It’s been a bit silent here over the past few days because I was going through the ordeal surrounding my very first colonoscopy. I won’t go into the details here, because that’s most certainly not why you came. Suffice it to say that I do not have colon cancer as we feared might be the case, but there is still no better explanation for the symptoms I’ve been enduring for many months. Frustrating, but one has no choice but to live on in the interim. I am exceptionally grateful to the many friends who have sent positive thoughts or prayers my way as I continue on this latest medical journey.
What caught my imagination this time around was the post-procedure printout they gave me, complete with 4 full color photos of the insides of my colon. Wow… thanks. And me without anything to give them. I can now add these images to my growing pile of medical souveniers, which includes:
- This series of 4 color photos of my colon
- A series of color photos of my uterus and ovary
- A pair of before-and-after digital X-rays from my shattered kneecap last year
- An actual X-ray of my ankle, sprained
- A lab report certifying that I am, in fact, a mutant (I boast a pair of DNA mutations that cause hemachromatosis, a blood disorder)
- The piece de resistance: an 8.5 x 11″ color photo of the dermoid ovarian cyst I had removed in 2006, complete with a ruler to show the grotesque scale (over 4 inches long).

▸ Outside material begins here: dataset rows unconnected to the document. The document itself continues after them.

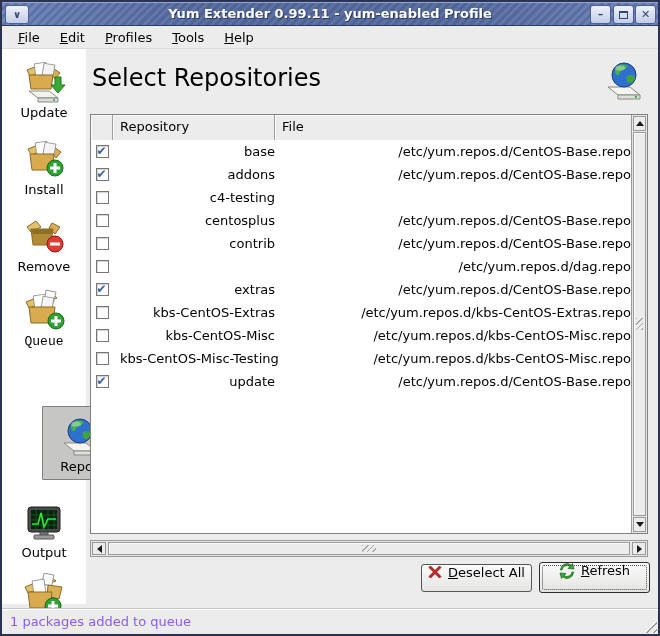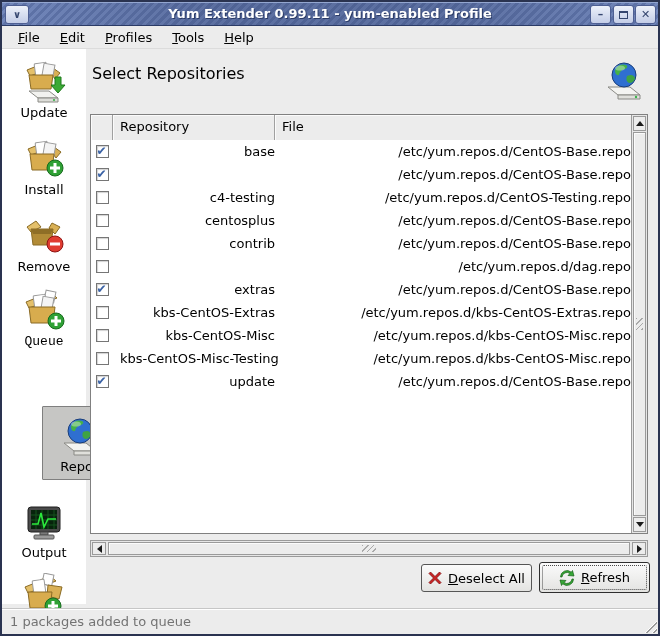--- a/index.html
+++ b/index.html
@@ -61,7 +61,7 @@
     padding-top:7px; padding-bottom:5px;margin-left:36px;
   }
   
-  .heading { position:absolute; left:90px; top:62px; font-size:16px; font-weight:normal; }
+  .heading { position:absolute; left:90px; top:62px; font-size:24px; font-weight:normal; }
   .header-globe { position:absolute; left:600px; top:56px; }
   .table-frame {
     position:absolute; left:88px; top:112px; width:558px; height:420px;

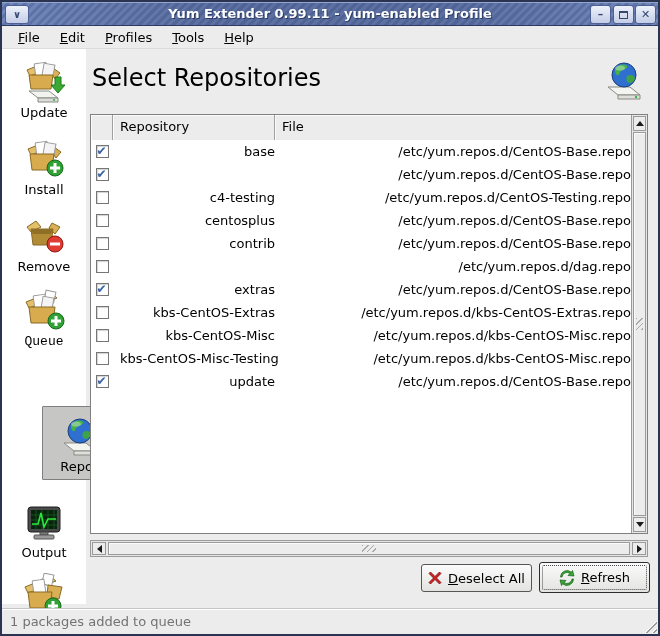--- a/index.html
+++ b/index.html
@@ -292,6 +292,7 @@
     <div class="cell-check">
             <span class="cb checked"></span>
           </div>
+    <div class="cell-repo">addons</div>
     <div class="cell-file">/etc/yum.repos.d/CentOS-Base.repo</div>
   </div>
 

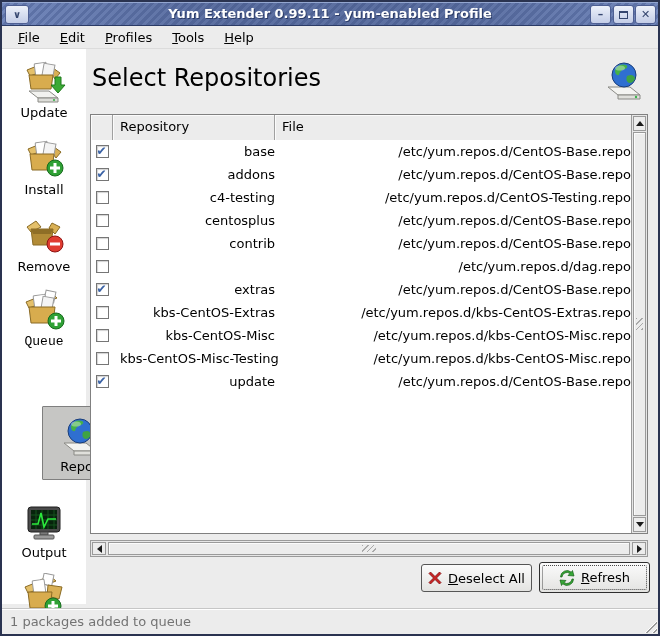--- a/index.html
+++ b/index.html
@@ -301,7 +301,6 @@
             <span class="cb"></span>
           </div>
     <div class="cell-repo">c4-testing</div>
-    <div class="cell-file">/etc/yum.repos.d/CentOS-Testing.repo</div>
   </div>
 
   <div class="row">

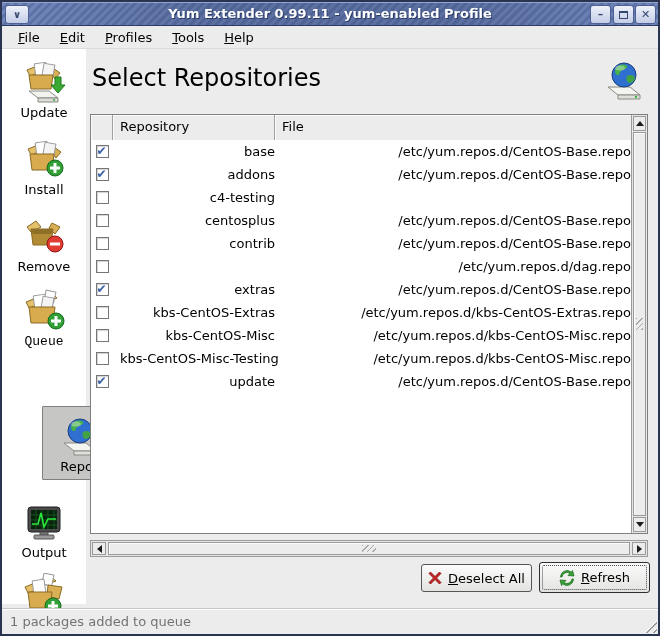--- a/index.html
+++ b/index.html
@@ -120,7 +120,7 @@
   .tri-right { border-top:4px solid transparent; border-bottom:4px solid transparent; border-left:5px solid #1a1a1a; }
   
   .btn {
-    position:absolute; display:flex; align-items:center; justify-content:center; gap:6px;
+    position:absolute; display:flex; justify-content:center; gap:6px;
     background:linear-gradient(#FBFBFB,#E3E3E1); border:1px solid #565656; border-radius:3px;
     font-size:13px; cursor:default;
   }

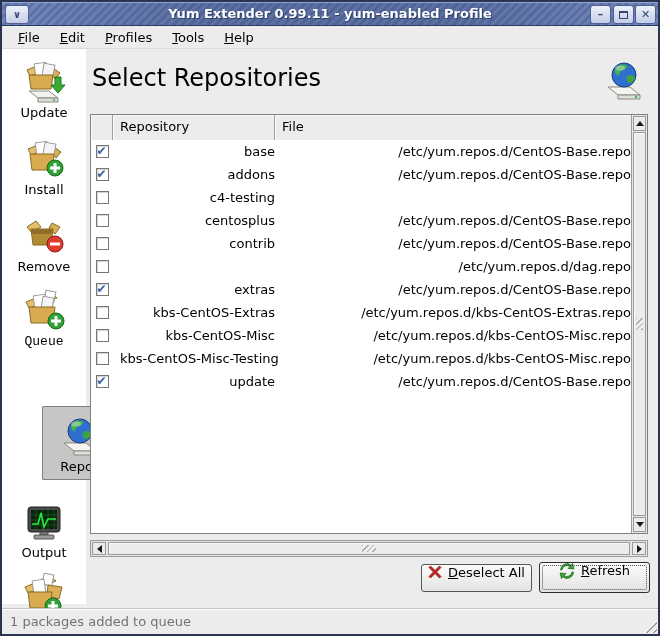--- a/index.html
+++ b/index.html
@@ -134,7 +134,7 @@
     position:absolute; left:0; right:0; bottom:0; height:26px;
     background:#ECECEC; border-top:1px solid #C6C6C6;
     box-shadow:inset 0 1px 0 #FFFFFF; line-height:25px; padding-left:8px;
-    color:#737373;
+    color:#8b5cf6;
   }
   .resize-grip {
     position:absolute; right:1px; bottom:1px; width:17px; height:17px;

(I wish I could have seen my face after waking up from abdominal surgery back in 2006. I asked the nurses how the surgery to remove that ovarian cyst went, still drugged, and their response was “Ask the doctor about the color photos!” NOT the sort of response I was looking for. My morphine-addled brain conjured semi-incoherent images of some “Ovaries gone WILD!” videotapes, featuring my tumor. Luckily, that was not to be.)
What on earth do people do with these things? It seems strangely disrespectful to myself to discard these things, especially since such imagery would have been considered miraculous 100 years ago. I don’t see any scrapbooking sets at Target that would nicely complement internal photos – but I have half a mind to create a scrapbook of these items anyway, replete with sparkly stars and puffy paint. It seems like a deranged but valid way of reclaiming those memories – after all, each one of those images were brought about by some sort of need created by accident or illness. Yet in a way, many of the images can be viewed as comforting – I’d always assumed I had a normal uterus, but photographic proof is nice. Especially when everything else seems to be going haywire.